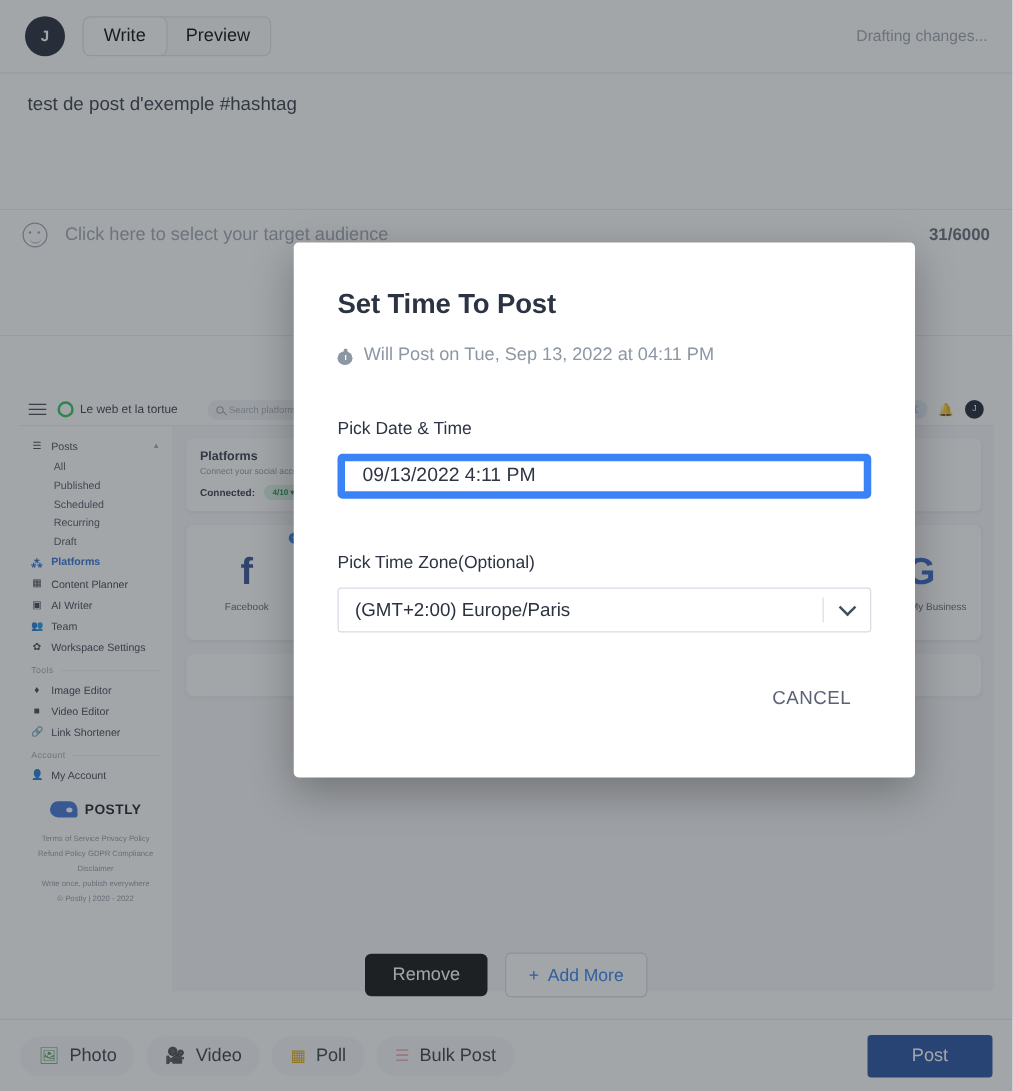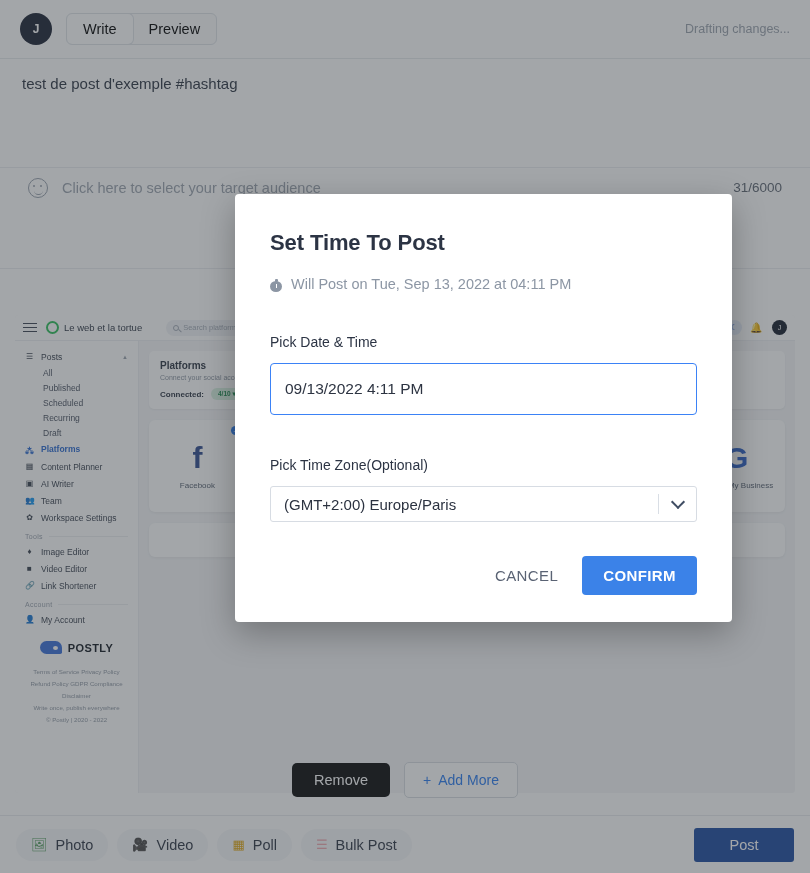--- a/index.html
+++ b/index.html
@@ -60,7 +60,7 @@
   .audience-bar {
     position: absolute; left: 0; top: 167px; width: 810px; height: 40px;
     border-top: 1px solid #ebedf0;
-    display: flex; align-items: center; padding: 0 28px;
+    display: flex; align-items: center; padding: 0 18px;
     background: #ffffff;
   }
   .emoji-btn {

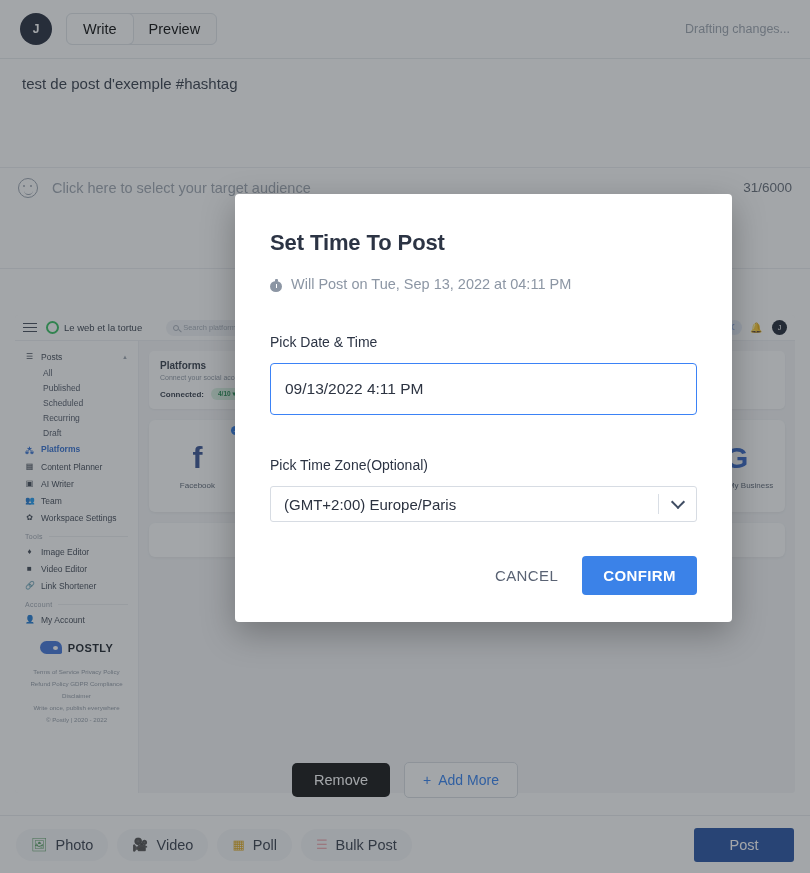--- a/index.html
+++ b/index.html
@@ -78,7 +78,7 @@
     border-radius: 0 0 9px 9px;
   }
   .audience-ph { margin-left: 14px; font-size: 14.5px; color: #9ba3ae; }
-  .char-count { margin-left: auto; font-size: 13.5px; color: #5e6672; }
+  .char-count { margin-left: auto; font-size: 13.5px; color: #5e6672; font-weight: bold; }
 
   
   .chip-row {

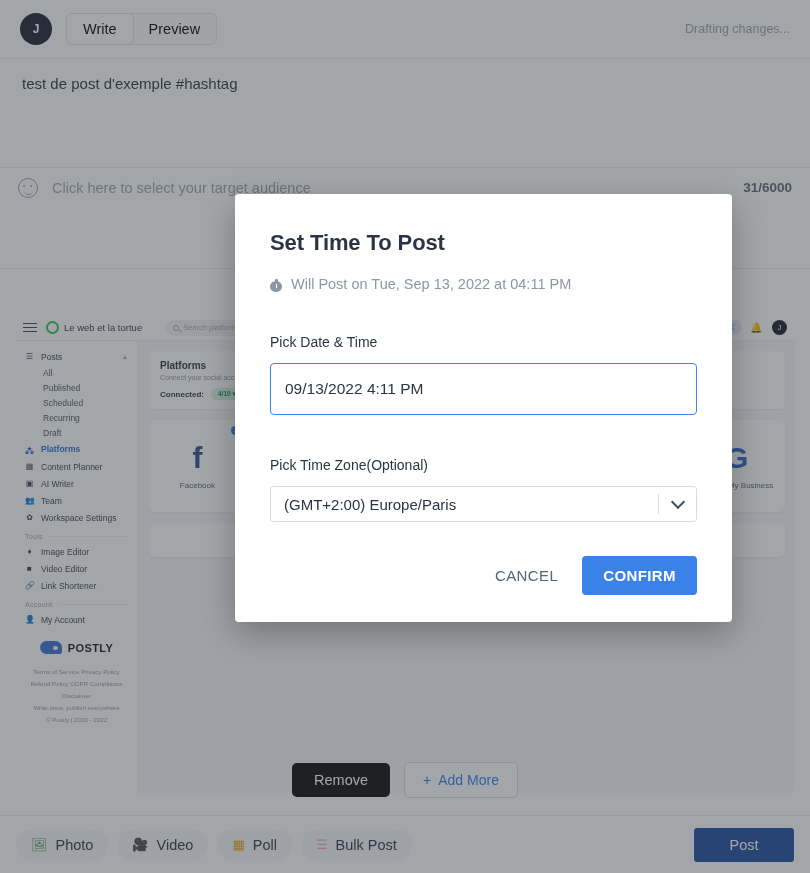--- a/index.html
+++ b/index.html
@@ -314,8 +314,8 @@
     font-size: 14px; font-weight: 400; color: #2c3444; margin-top: 42px;
   }
   .dt-input {
-    margin-top: 13px; width: 427px; height: 52px;
-    border: 1px solid #3b82f6; border-radius: 4px;
+    margin-top: 13px; width: 427px; height: 36px;
+    border: 6px solid #3b82f6; border-radius: 4px;
     padding: 0 14px; font-size: 15.5px; color: #2d3442;
     font-family: "Liberation Sans", sans-serif;
     background: #ffffff; outline: none;

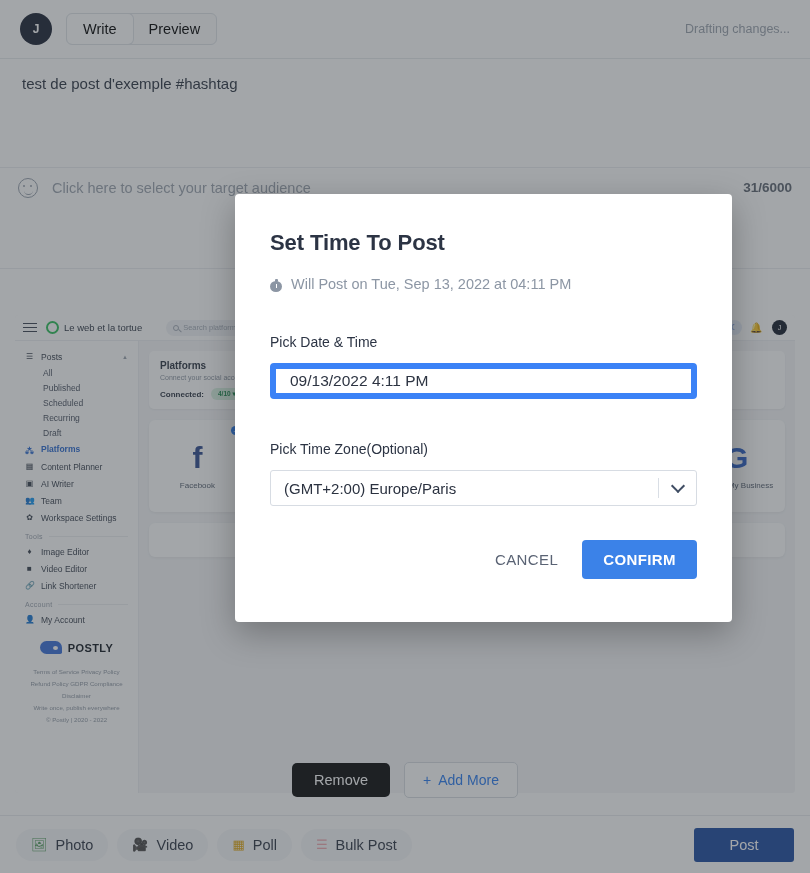--- a/index.html
+++ b/index.html
@@ -576,7 +576,6 @@
 
   <div class="modal-actions">
     <button class="btn-cancel">CANCEL</button>
-    <button class="btn-confirm">CONFIRM</button>
   </div>
 </div>
 

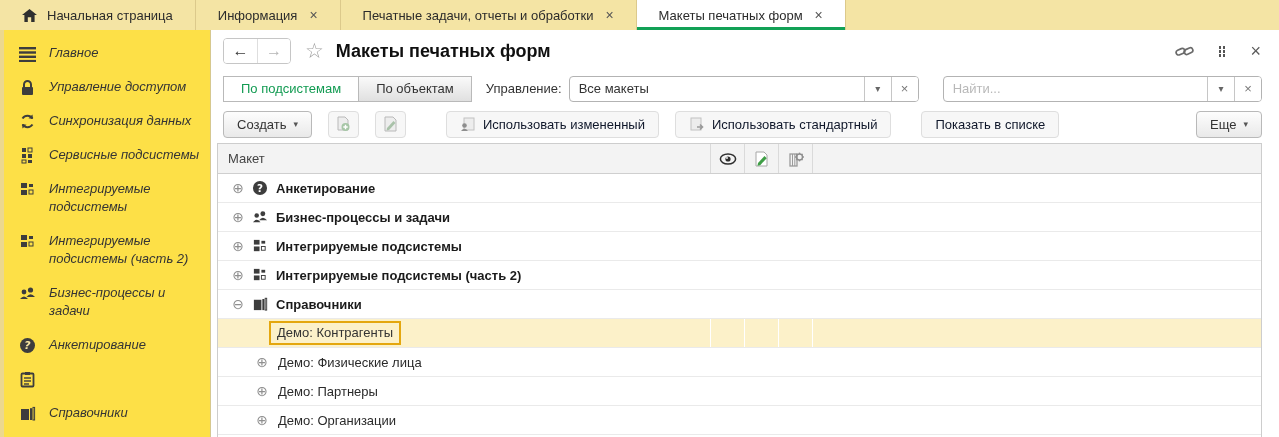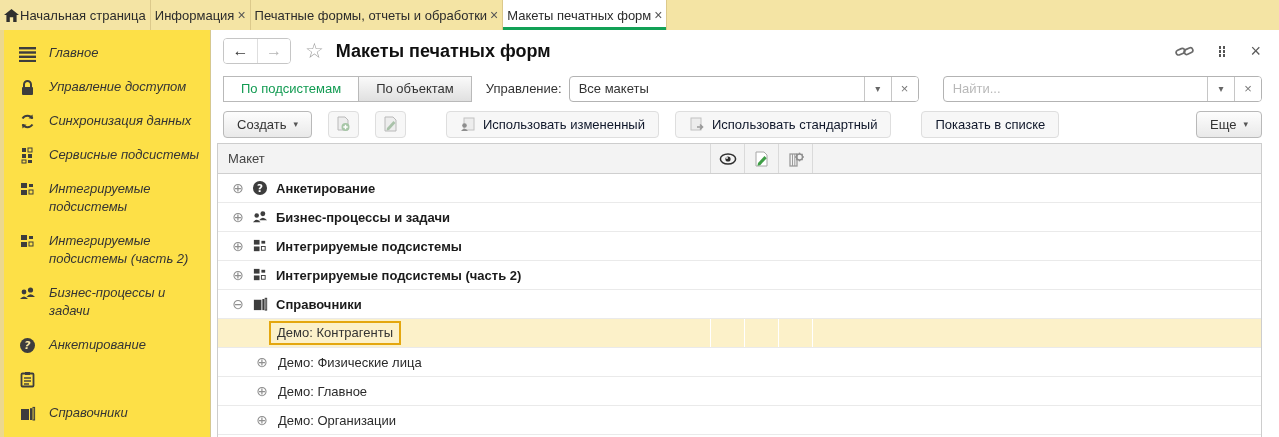--- a/index.html
+++ b/index.html
@@ -10,7 +10,7 @@
 
   
   .tabbar { height:30px; background:#f4e4a4; display:flex; align-items:stretch; flex:0 0 30px; }
-  .tab { position:relative; display:flex; align-items:center; gap:1px; padding:0 4px;
+  .tab { position:relative; display:flex; align-items:center; gap:10px; padding:0 22px;
          border-right:1px solid #dcc98b; font-size:13px; color:#2b2b2b; cursor:default; }
   .tab .tclose { font-size:14px; color:#555; margin-left:2px; }
   .tab.active { background:#fff; }

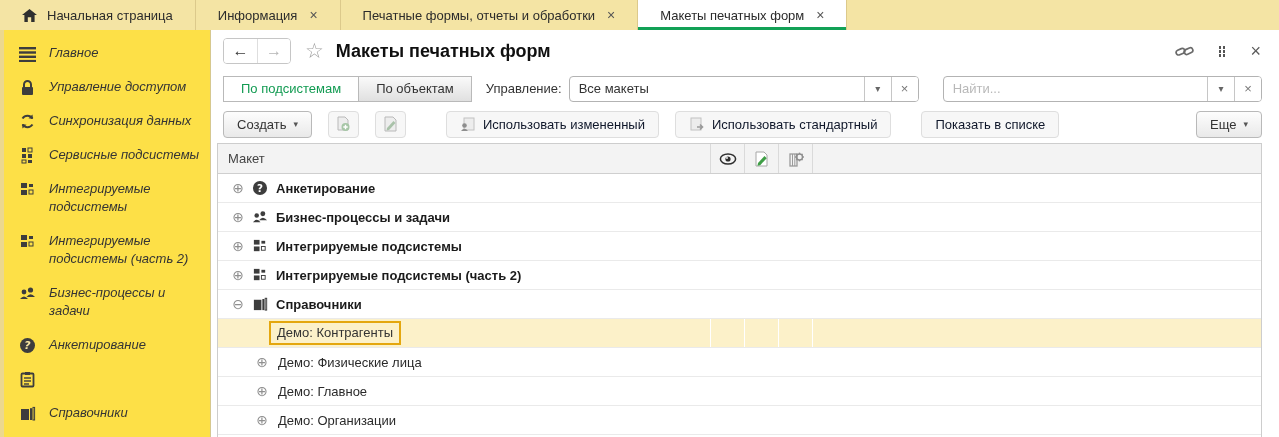--- a/index.html
+++ b/index.html
@@ -119,7 +119,7 @@
       <span class="tclose">×</span>
     </div>
     <div class="tab">
-      <span>Печатные формы, отчеты и обработки</span>
+      <span>Печатные задачи, отчеты и обработки</span>
       <span class="tclose">×</span>
     </div>
     <div class="tab active">

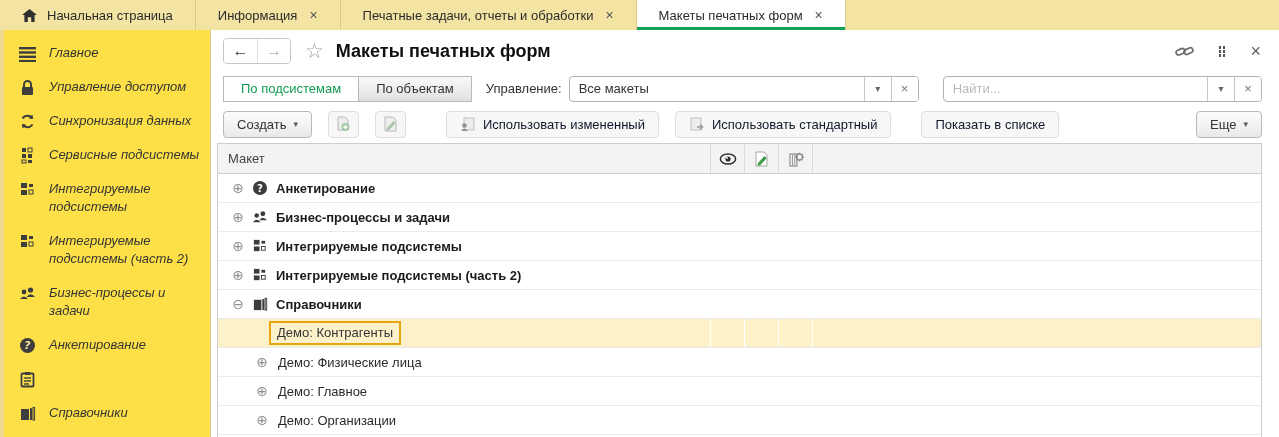--- a/index.html
+++ b/index.html
@@ -486,7 +486,7 @@
         <div class="grow child">
           <div class="mcell">
             <span class="expander">⊕</span>
-            <span class="rlabel">Демо: Главное</span>
+            <span class="rlabel">Демо: Партнеры</span>
           </div>
             <div></div>
             <div></div>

================================

Task instructions
Set down the material exactly, every line of it, except for the pictures.

Task result
--- a/index.html
+++ b/index.html
@@ -60,7 +60,7 @@
   .audience-bar {
     position: absolute; left: 0; top: 167px; width: 810px; height: 40px;
     border-top: 1px solid #ebedf0;
-    display: flex; align-items: center; padding: 0 28px;
+    display: flex; align-items: center; padding: 0 18px;
     background: #ffffff;
   }
   .emoji-btn {

--- a/index.html
+++ b/index.html
@@ -78,7 +78,7 @@
     border-radius: 0 0 9px 9px;
   }
   .audience-ph { margin-left: 14px; font-size: 14.5px; color: #9ba3ae; }
-  .char-count { margin-left: auto; font-size: 13.5px; color: #5e6672; }
+  .char-count { margin-left: auto; font-size: 13.5px; color: #5e6672; font-weight: bold; }
 
   
   .chip-row {

--- a/index.html
+++ b/index.html
@@ -314,8 +314,8 @@
     font-size: 14px; font-weight: 400; color: #2c3444; margin-top: 42px;
   }
   .dt-input {
-    margin-top: 13px; width: 427px; height: 52px;
-    border: 1px solid #3b82f6; border-radius: 4px;
+    margin-top: 13px; width: 427px; height: 36px;
+    border: 6px solid #3b82f6; border-radius: 4px;
     padding: 0 14px; font-size: 15.5px; color: #2d3442;
     font-family: "Liberation Sans", sans-serif;
     background: #ffffff; outline: none;

--- a/index.html
+++ b/index.html
@@ -576,7 +576,6 @@
 
   <div class="modal-actions">
     <button class="btn-cancel">CANCEL</button>
-    <button class="btn-confirm">CONFIRM</button>
   </div>
 </div>
 

--- a/index.html
+++ b/index.html
@@ -10,7 +10,7 @@
 
   
   .tabbar { height:30px; background:#f4e4a4; display:flex; align-items:stretch; flex:0 0 30px; }
-  .tab { position:relative; display:flex; align-items:center; gap:1px; padding:0 4px;
+  .tab { position:relative; display:flex; align-items:center; gap:10px; padding:0 22px;
          border-right:1px solid #dcc98b; font-size:13px; color:#2b2b2b; cursor:default; }
   .tab .tclose { font-size:14px; color:#555; margin-left:2px; }
   .tab.active { background:#fff; }

--- a/index.html
+++ b/index.html
@@ -119,7 +119,7 @@
       <span class="tclose">×</span>
     </div>
     <div class="tab">
-      <span>Печатные формы, отчеты и обработки</span>
+      <span>Печатные задачи, отчеты и обработки</span>
       <span class="tclose">×</span>
     </div>
     <div class="tab active">

--- a/index.html
+++ b/index.html
@@ -486,7 +486,7 @@
         <div class="grow child">
           <div class="mcell">
             <span class="expander">⊕</span>
-            <span class="rlabel">Демо: Главное</span>
+            <span class="rlabel">Демо: Партнеры</span>
           </div>
             <div></div>
             <div></div>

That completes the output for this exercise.